(Web page edit records)

►

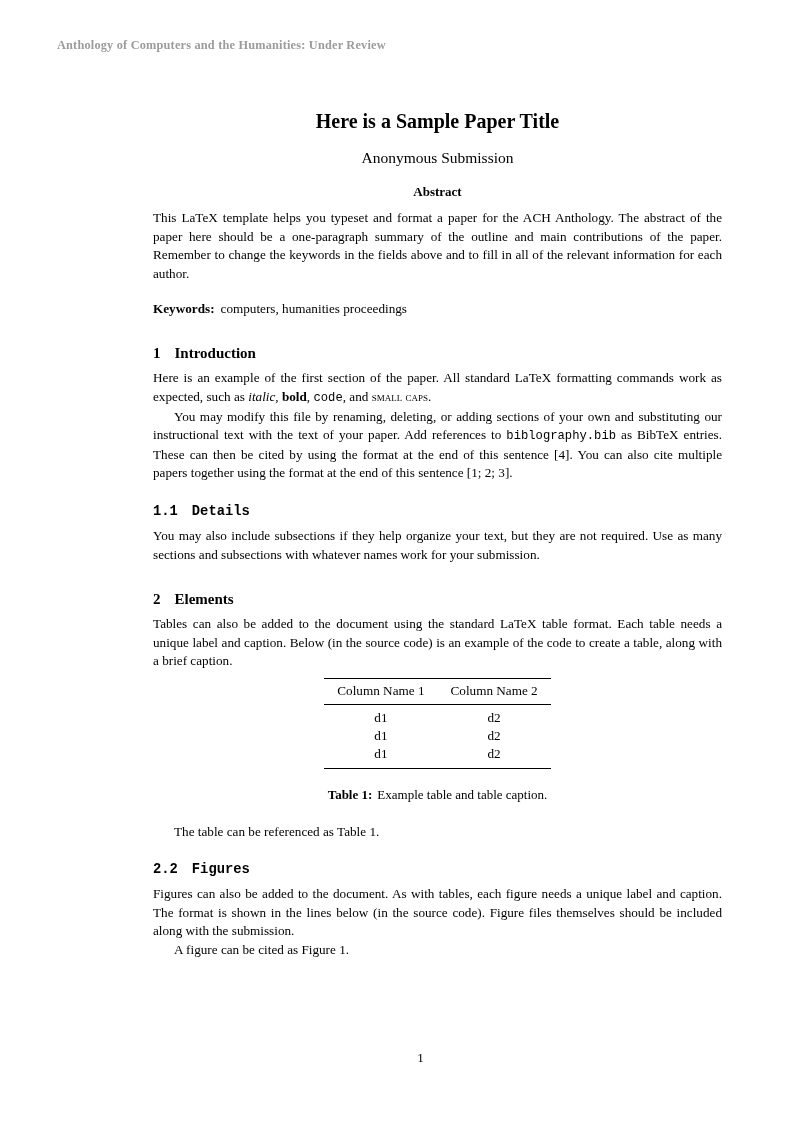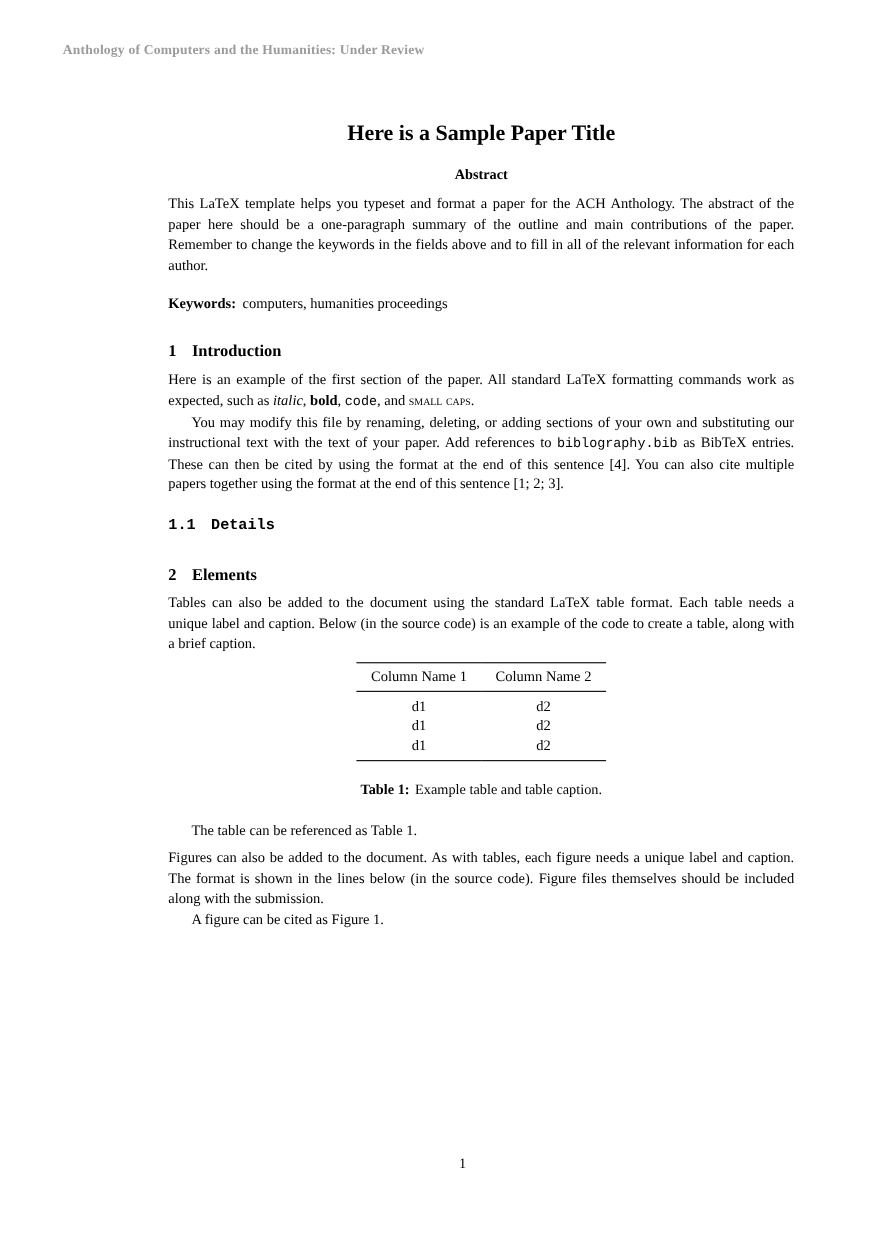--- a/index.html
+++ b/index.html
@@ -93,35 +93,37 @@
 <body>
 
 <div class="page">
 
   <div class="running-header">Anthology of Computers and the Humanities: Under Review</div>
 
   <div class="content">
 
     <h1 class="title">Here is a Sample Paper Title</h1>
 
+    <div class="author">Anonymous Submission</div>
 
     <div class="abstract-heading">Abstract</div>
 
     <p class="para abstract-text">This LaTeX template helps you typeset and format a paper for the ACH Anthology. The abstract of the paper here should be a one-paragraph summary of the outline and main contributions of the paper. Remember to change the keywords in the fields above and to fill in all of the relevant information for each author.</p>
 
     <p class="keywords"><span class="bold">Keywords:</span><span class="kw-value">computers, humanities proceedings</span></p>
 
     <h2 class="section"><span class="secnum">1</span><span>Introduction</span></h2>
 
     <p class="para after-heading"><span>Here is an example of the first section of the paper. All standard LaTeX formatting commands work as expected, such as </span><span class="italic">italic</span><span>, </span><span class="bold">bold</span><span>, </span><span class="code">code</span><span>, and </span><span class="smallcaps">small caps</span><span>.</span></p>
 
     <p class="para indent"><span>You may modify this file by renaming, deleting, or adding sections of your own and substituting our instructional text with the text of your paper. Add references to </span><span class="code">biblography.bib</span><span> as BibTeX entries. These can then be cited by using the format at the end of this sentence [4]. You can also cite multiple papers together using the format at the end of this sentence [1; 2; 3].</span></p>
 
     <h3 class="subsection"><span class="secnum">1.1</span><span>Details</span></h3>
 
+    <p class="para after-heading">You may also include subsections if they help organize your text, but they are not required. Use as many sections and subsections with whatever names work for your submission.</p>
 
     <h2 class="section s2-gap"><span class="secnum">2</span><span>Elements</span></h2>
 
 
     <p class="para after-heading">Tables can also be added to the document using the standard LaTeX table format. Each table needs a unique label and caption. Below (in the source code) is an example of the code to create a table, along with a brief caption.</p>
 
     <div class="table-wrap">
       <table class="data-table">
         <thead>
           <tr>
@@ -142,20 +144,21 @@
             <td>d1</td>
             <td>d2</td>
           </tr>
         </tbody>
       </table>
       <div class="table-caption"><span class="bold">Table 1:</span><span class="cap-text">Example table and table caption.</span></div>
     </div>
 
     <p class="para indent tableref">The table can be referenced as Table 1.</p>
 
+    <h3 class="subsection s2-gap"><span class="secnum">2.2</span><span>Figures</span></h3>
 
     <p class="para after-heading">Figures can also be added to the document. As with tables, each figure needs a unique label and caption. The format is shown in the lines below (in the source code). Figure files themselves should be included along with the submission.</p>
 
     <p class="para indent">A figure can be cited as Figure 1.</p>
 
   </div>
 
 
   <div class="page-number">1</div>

◄
►

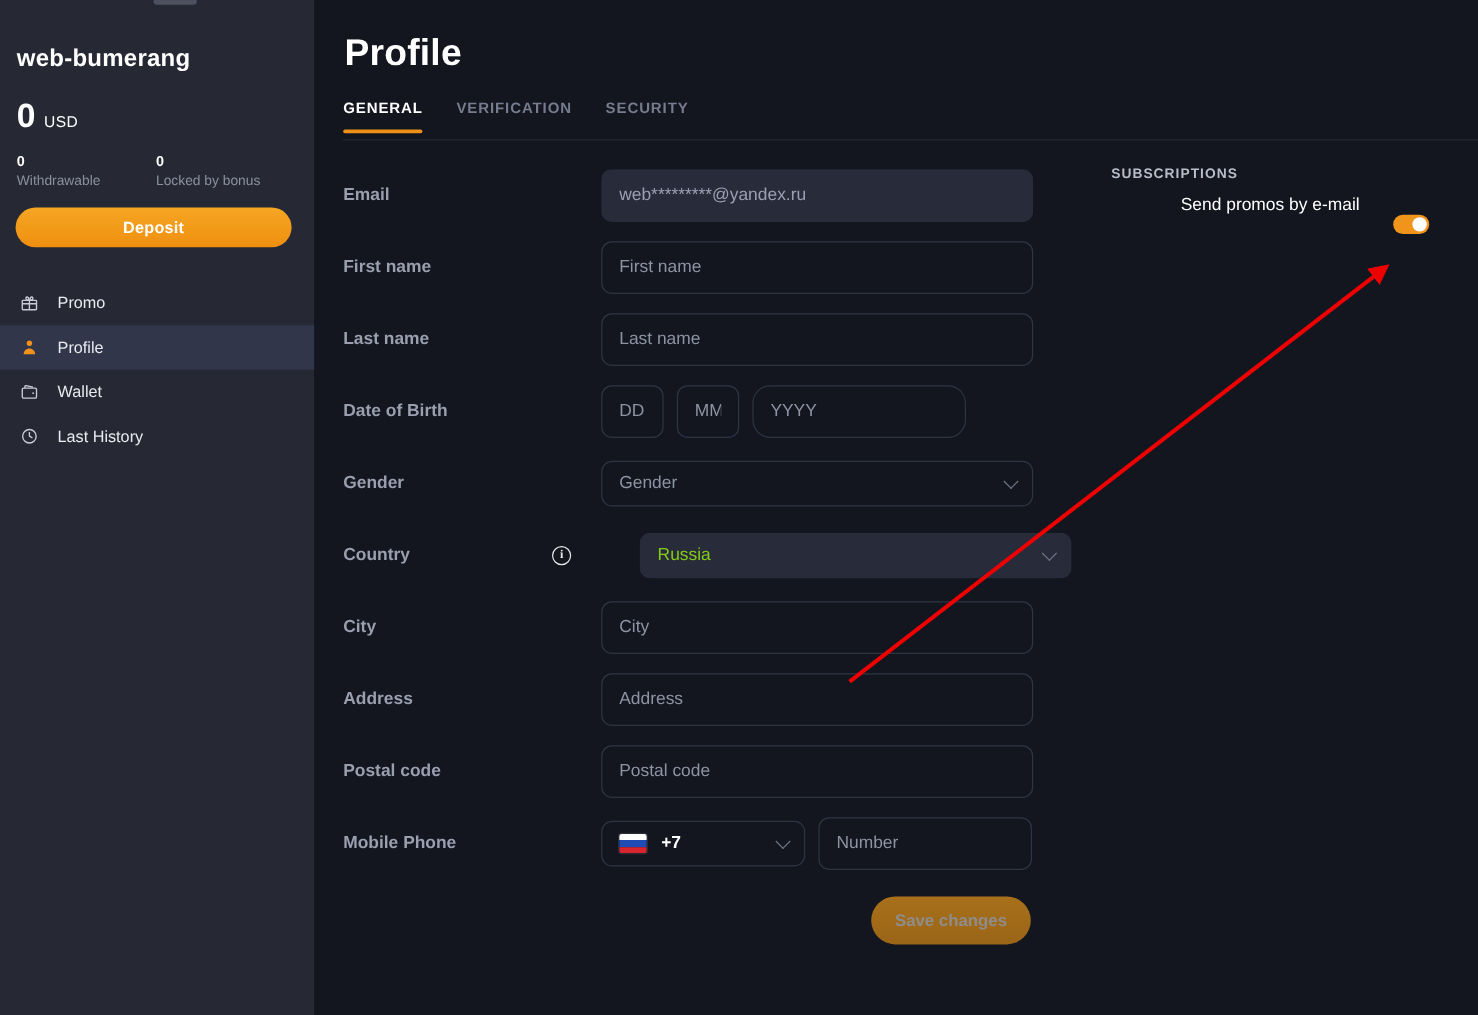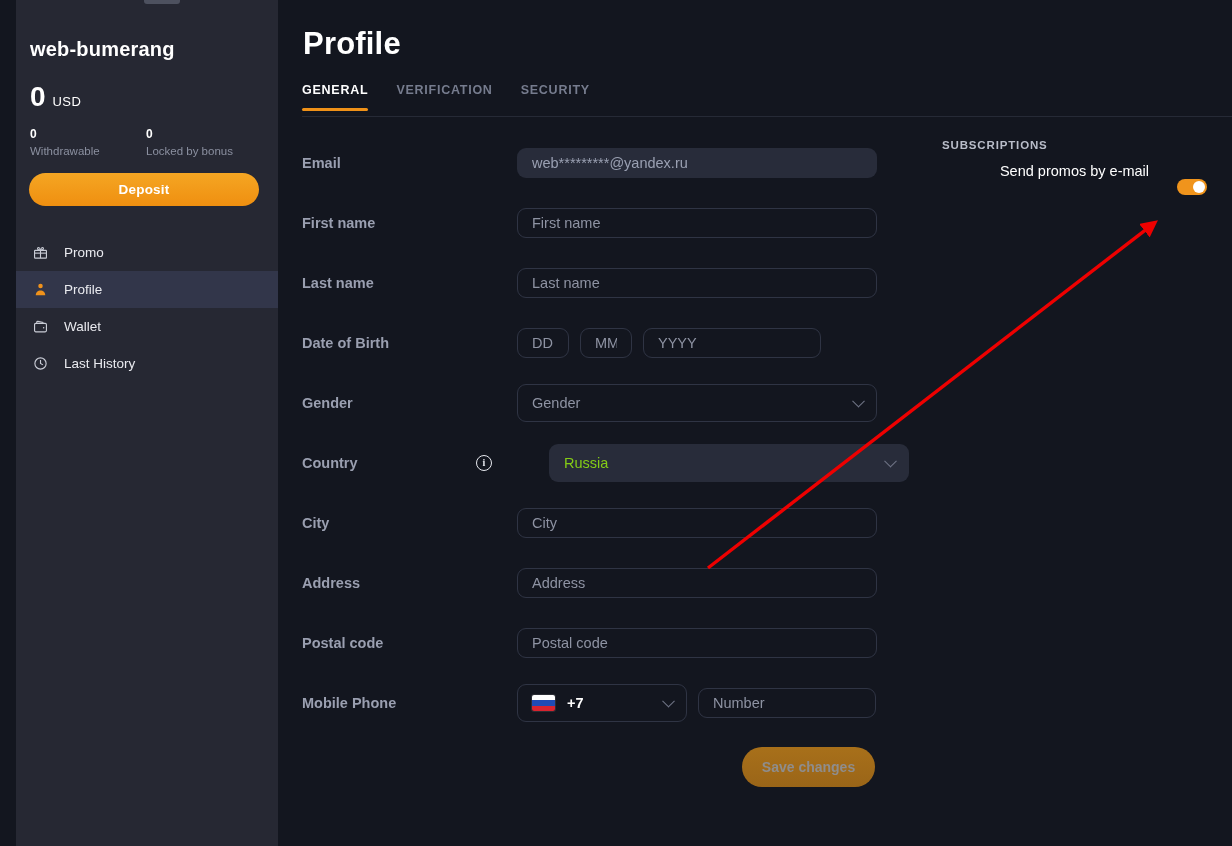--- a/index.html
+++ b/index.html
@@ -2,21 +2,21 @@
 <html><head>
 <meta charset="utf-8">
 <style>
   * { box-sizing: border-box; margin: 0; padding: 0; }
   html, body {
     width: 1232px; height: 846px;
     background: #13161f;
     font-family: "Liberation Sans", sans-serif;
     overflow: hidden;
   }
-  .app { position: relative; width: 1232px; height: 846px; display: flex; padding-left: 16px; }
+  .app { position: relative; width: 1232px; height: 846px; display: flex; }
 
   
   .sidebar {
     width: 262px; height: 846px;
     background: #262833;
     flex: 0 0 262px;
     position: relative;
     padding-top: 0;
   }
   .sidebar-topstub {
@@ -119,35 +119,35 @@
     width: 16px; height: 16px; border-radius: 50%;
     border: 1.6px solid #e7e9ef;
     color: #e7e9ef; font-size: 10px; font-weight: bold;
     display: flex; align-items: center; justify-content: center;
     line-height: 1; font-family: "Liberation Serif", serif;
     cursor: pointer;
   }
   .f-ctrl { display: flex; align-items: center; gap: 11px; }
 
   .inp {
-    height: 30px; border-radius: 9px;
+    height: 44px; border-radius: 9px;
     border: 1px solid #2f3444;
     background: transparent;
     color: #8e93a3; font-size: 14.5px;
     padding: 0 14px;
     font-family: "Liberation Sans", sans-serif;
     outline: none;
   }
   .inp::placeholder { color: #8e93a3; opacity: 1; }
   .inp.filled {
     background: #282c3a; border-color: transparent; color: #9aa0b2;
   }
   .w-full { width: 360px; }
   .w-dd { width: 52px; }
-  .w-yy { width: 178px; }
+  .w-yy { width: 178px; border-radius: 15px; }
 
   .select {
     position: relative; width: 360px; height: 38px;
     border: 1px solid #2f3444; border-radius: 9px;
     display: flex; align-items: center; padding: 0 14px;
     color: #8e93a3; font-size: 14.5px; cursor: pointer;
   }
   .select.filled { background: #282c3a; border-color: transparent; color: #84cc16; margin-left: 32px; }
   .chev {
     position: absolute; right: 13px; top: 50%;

◄

- WHAT IS REQUIRED: Reprint exactly the lines above that start at the one with "color: #8e93a3; font-size: 14.5px; cursor: pointer;" and end at the one with "position: absolute; right: 13px;", keeping both and adding none.

- OUTPUT OF THE EXERCISE:
     color: #8e93a3; font-size: 14.5px; cursor: pointer;
   }
   .select.filled { background: #282c3a; border-color: transparent; color: #84cc16; margin-left: 32px; }
   .chev {
     position: absolute; right: 13px; top: 50%;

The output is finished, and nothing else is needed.